Nanai - Orientation



Identification. The Nanai reside in the Russian Far East, mainly in the Khabarovsk District, along the lower Amur River. The autonym, "Nanai," means "local, indigenous person." In the scholarly literature, "Nanai" came into use in the 1930s. Before the 1917 Revolution, their name was "Gol'd," which was used by the neighboring Ul'chi to refer to the entire Nanai population, whereas the Nanai along the lower reaches of the Amur and the Negidal' used it to refer to the Nanai along the upper reaches of the Amur, the present-day inhabitants of the Nanai and Khabarovosk districts. In the seventeenth century, Russian pioneers used local names for Nanai subgroups—"Achan," "Natki," "Gold."

In the eighteenth and nineteenth centuries the upriver Nanai groups (those upstream from the present-day Nanai District) called themselves "Kheden" and "Nanai." The downriver groups called themselves "Nani." Other names were based on location and the names of settlements and clans. The Nanai lived in dispersed settlements and had no collective autonym, no unified culture, and no economic unity. In the nineteenth and early twentieth centuries the Nanai were fishers and hunters, and their culture during this period is well described in the ethnographic literature.

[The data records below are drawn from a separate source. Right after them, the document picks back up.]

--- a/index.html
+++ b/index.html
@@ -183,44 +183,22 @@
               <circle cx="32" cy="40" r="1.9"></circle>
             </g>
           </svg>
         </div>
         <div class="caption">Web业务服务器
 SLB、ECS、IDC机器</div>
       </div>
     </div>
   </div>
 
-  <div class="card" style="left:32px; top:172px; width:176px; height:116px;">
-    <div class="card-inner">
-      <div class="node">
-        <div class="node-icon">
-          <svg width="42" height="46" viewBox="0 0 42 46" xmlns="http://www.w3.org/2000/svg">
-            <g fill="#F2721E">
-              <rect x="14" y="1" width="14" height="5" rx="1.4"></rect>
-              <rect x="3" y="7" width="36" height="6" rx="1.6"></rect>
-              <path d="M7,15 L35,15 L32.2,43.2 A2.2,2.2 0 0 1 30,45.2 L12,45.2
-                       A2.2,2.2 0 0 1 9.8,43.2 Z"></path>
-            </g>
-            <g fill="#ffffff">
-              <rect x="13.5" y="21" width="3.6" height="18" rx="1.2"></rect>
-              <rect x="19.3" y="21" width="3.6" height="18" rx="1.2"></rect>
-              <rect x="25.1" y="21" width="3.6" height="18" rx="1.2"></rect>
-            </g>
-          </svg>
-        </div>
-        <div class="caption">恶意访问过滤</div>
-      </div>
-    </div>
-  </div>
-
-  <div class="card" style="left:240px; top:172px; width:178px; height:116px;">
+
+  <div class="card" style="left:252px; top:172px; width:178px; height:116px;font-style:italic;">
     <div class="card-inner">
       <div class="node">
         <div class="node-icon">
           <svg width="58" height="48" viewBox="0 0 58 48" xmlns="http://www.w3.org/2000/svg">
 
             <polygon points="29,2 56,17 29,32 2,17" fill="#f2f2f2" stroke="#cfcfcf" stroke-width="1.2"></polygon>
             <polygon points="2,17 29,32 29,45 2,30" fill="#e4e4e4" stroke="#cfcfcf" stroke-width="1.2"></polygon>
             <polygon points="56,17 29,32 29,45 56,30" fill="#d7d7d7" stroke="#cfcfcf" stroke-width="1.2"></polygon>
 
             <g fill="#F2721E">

Location. Nanai settlements are located along a 700-kilometer stretch of the lower Amur River and along its tributaries and nearby lakes. A small group of about 400 lives in the Maritime region, along the Ussuri River, and about 170 Nanai lived on Sakhalin in 1989. The environment of the lower Amur is quite rich. There are over 100 species of fish in the rivers, with the Salmonidae the most important. Each year salmon runs last for almost three months. In the past, the problem for fishers was not too few fish, but how to preserve the large quantity taken. Fish skin was used for clothing, footwear, and other everyday items. In early times, moose, deer, wild boars, and a variety of furbearing animals were hunted.

Demography. Over 88 percent of the total Nanai population of 12,023 (1989) lived in Russia. In 1979 they numbered 10,005. A small group of about 1,000 lives in China.

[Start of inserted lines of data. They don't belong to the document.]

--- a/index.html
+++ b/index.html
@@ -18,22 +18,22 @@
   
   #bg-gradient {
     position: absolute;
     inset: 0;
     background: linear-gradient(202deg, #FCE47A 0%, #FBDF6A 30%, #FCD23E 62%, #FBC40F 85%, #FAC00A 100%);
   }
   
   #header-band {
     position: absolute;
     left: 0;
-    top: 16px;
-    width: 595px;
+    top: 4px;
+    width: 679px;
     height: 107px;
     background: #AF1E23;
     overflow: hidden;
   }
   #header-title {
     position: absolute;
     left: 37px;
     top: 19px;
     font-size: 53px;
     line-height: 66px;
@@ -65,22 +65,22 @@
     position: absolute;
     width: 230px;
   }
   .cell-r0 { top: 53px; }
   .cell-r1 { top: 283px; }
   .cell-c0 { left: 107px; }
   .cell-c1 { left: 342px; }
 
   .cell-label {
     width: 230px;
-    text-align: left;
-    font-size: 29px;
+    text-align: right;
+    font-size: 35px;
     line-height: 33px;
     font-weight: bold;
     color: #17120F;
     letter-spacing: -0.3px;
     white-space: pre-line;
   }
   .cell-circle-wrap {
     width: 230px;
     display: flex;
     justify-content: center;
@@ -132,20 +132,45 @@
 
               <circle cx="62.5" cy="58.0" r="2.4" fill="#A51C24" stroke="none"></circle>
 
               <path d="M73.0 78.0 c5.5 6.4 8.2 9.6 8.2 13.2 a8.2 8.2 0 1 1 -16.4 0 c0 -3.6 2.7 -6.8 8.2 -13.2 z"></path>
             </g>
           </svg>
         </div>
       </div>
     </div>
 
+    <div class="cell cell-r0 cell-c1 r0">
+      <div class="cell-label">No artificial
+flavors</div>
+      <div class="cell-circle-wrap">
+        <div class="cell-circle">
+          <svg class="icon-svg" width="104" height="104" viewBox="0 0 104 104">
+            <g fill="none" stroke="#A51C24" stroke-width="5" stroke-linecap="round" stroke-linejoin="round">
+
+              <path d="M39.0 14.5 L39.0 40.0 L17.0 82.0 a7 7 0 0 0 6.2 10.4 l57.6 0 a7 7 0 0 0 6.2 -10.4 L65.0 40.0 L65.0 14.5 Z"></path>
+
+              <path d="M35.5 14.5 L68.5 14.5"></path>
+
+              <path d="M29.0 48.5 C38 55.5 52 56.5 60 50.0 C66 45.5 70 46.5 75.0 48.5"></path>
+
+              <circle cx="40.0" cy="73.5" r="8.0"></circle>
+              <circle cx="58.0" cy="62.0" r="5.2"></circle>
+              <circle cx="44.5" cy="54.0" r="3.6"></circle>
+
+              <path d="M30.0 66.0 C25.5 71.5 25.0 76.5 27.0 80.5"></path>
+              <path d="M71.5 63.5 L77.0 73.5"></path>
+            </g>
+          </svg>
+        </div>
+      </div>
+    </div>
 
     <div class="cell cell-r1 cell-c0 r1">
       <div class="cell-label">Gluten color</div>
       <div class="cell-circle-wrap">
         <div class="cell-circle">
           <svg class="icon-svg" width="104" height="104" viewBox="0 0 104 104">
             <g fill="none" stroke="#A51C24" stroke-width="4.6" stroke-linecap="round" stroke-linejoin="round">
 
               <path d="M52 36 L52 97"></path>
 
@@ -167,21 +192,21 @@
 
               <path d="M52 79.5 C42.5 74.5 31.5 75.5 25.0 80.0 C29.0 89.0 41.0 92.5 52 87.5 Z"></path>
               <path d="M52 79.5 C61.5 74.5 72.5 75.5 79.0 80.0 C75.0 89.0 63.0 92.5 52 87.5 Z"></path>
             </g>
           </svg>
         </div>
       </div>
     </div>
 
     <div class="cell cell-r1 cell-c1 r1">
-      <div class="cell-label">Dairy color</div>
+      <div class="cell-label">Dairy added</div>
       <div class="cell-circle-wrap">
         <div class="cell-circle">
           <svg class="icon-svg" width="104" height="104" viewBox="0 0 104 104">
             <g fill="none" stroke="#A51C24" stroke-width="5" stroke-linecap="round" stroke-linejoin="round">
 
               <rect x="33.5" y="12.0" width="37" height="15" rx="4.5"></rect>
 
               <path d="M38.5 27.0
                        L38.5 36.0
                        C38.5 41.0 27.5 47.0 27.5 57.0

Linguistic Affiliation. Soviet linguists have expressed various views regarding the Nanai language. Some have classified it within the Manchu Subgroup of the Tungus-Manchu languages, whereas others place it in the "Amur Subgroup" of Tungus. Although Nanai dialectology is not completely studied, some experts classify Nanai dialects as speech varieties and others classify them as subdialects. For example, the speech of the Nanai of the Gorin River is considered a dialect by some experts and a subdialect by others.

Recent research suggets the presence in modern Nanai of features of a Pre-Tungusic language called Palaeoasiatic. Features from Turkic, Mongolian, Tungus, and Manchu languages are also found in modern Nanai; of these, the Tungusic language had the greatest influence on the Nanai language.